■ TASK TO COMPLETE
The response should consist of every line below, restated exactly, with no pictures.

(Source records)
* * *
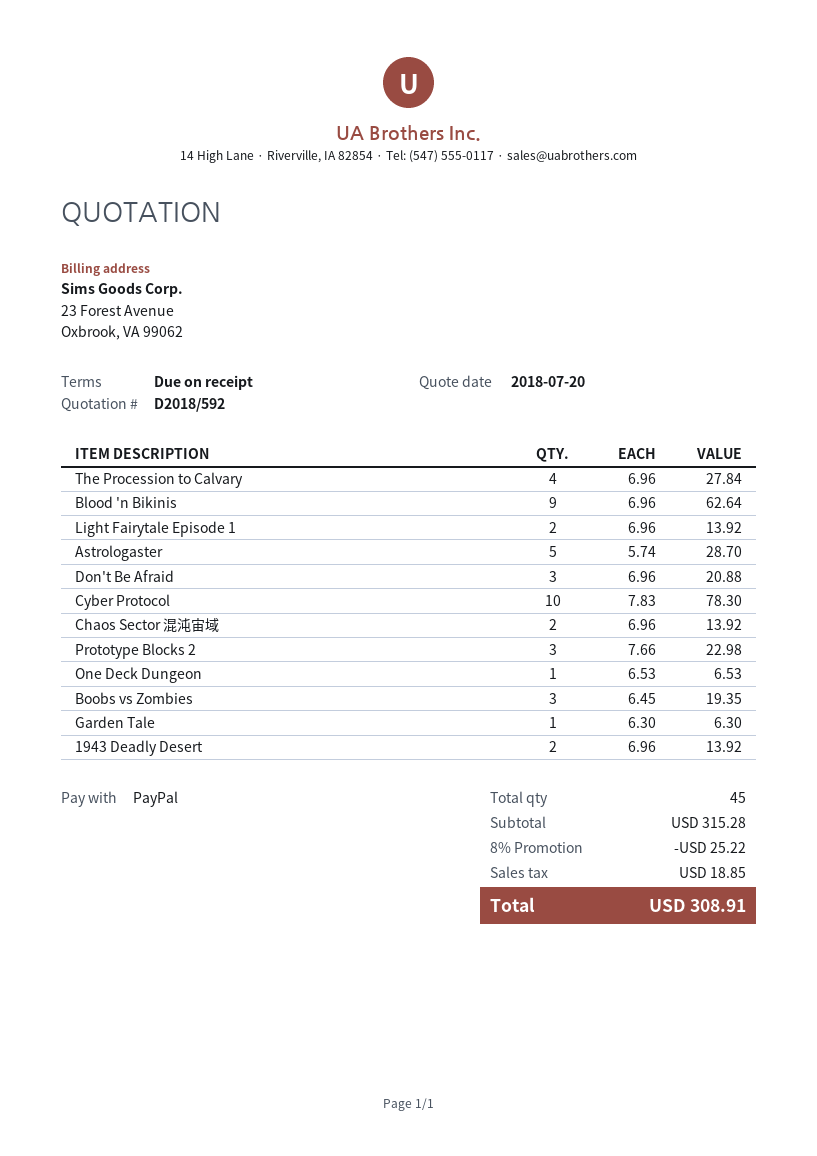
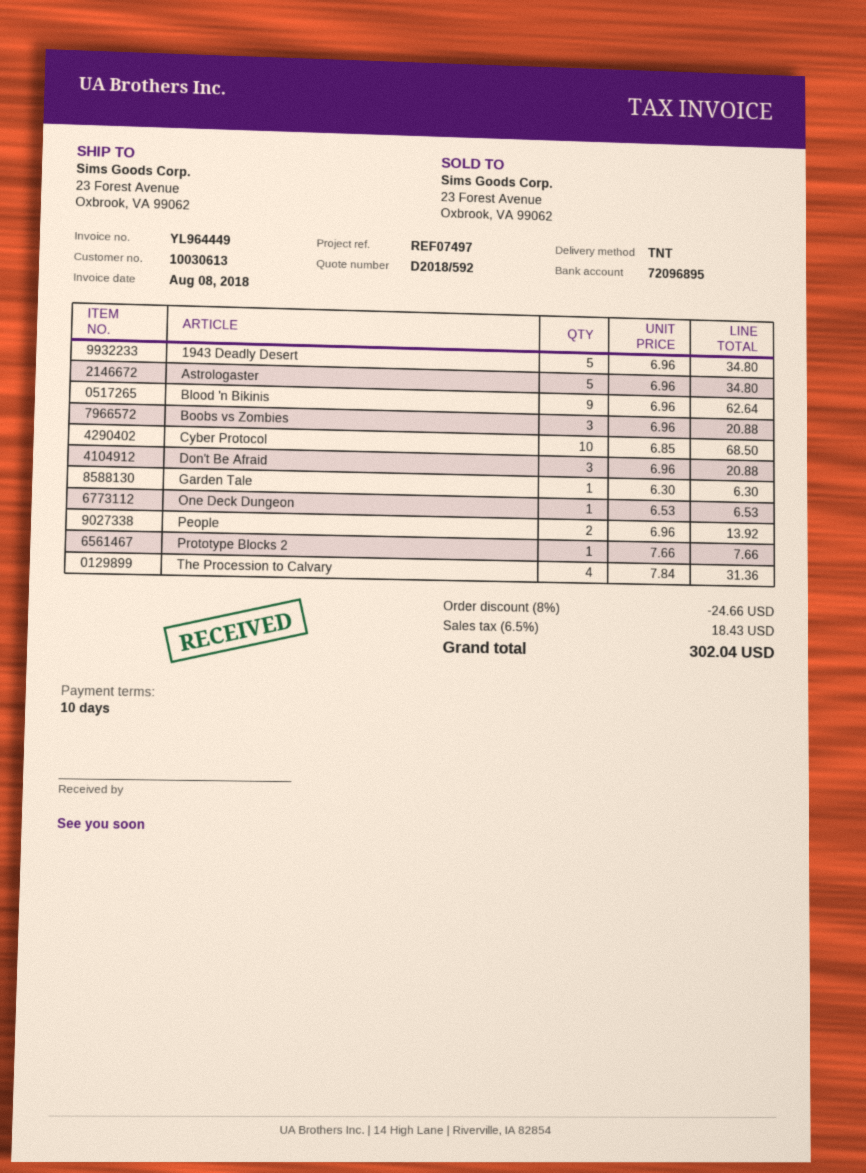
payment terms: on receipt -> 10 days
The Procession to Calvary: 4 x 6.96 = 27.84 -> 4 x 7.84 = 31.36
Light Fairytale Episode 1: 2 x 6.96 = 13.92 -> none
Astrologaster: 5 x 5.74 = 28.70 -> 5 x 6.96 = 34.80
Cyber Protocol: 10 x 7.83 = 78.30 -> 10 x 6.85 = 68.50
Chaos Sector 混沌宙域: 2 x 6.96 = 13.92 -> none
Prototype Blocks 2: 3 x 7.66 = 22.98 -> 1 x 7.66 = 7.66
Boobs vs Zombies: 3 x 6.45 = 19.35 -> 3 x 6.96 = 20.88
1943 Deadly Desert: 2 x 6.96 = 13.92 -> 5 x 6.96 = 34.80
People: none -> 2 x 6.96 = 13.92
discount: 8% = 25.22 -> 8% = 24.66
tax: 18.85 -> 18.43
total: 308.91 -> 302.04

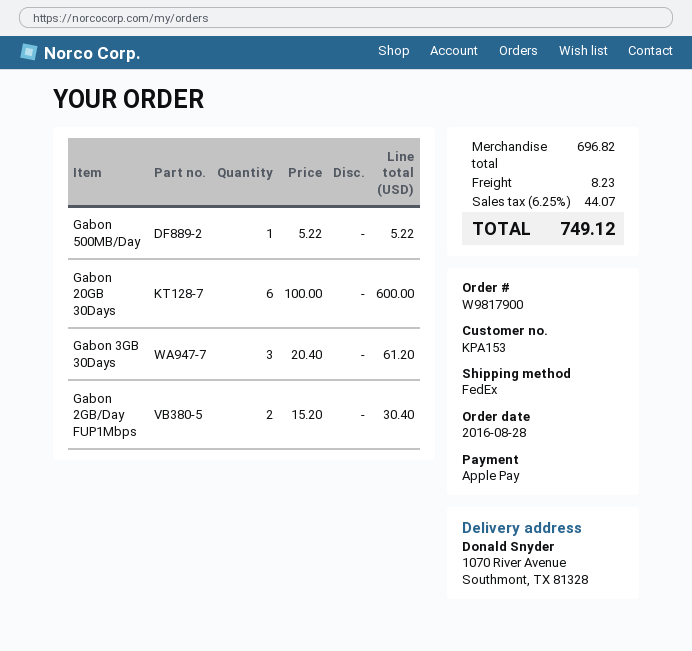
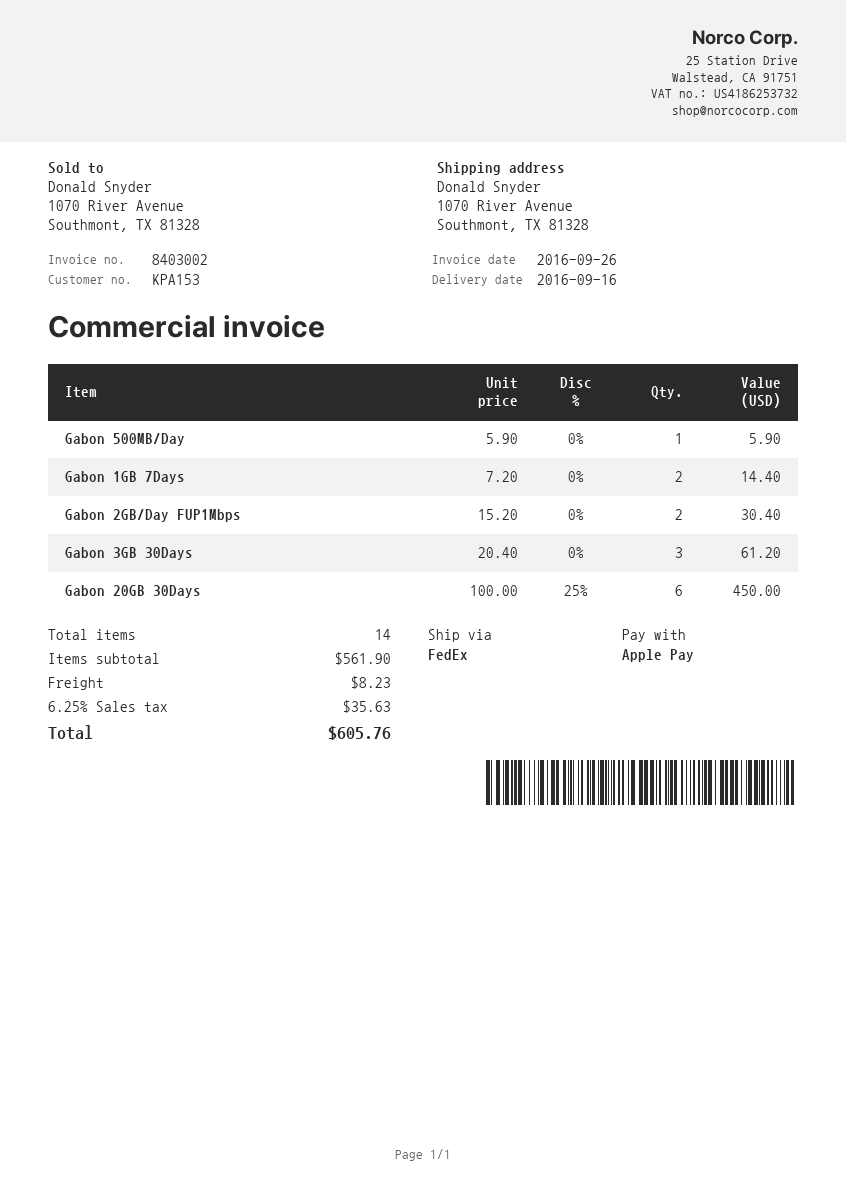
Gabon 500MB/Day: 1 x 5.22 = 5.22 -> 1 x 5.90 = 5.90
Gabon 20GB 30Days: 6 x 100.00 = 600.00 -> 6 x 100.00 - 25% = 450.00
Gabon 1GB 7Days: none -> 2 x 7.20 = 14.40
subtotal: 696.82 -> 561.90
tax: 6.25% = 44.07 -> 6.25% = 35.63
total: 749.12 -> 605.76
* * *
■ RESPONSE BELOW
payment terms: on receipt -> 10 days
The Procession to Calvary: 4 x 6.96 = 27.84 -> 4 x 7.84 = 31.36
Light Fairytale Episode 1: 2 x 6.96 = 13.92 -> none
Astrologaster: 5 x 5.74 = 28.70 -> 5 x 6.96 = 34.80
Cyber Protocol: 10 x 7.83 = 78.30 -> 10 x 6.85 = 68.50
Chaos Sector 混沌宙域: 2 x 6.96 = 13.92 -> none
Prototype Blocks 2: 3 x 7.66 = 22.98 -> 1 x 7.66 = 7.66
Boobs vs Zombies: 3 x 6.45 = 19.35 -> 3 x 6.96 = 20.88
1943 Deadly Desert: 2 x 6.96 = 13.92 -> 5 x 6.96 = 34.80
People: none -> 2 x 6.96 = 13.92
discount: 8% = 25.22 -> 8% = 24.66
tax: 18.85 -> 18.43
total: 308.91 -> 302.04

Gabon 500MB/Day: 1 x 5.22 = 5.22 -> 1 x 5.90 = 5.90
Gabon 20GB 30Days: 6 x 100.00 = 600.00 -> 6 x 100.00 - 25% = 450.00
Gabon 1GB 7Days: none -> 2 x 7.20 = 14.40
subtotal: 696.82 -> 561.90
tax: 6.25% = 44.07 -> 6.25% = 35.63
total: 749.12 -> 605.76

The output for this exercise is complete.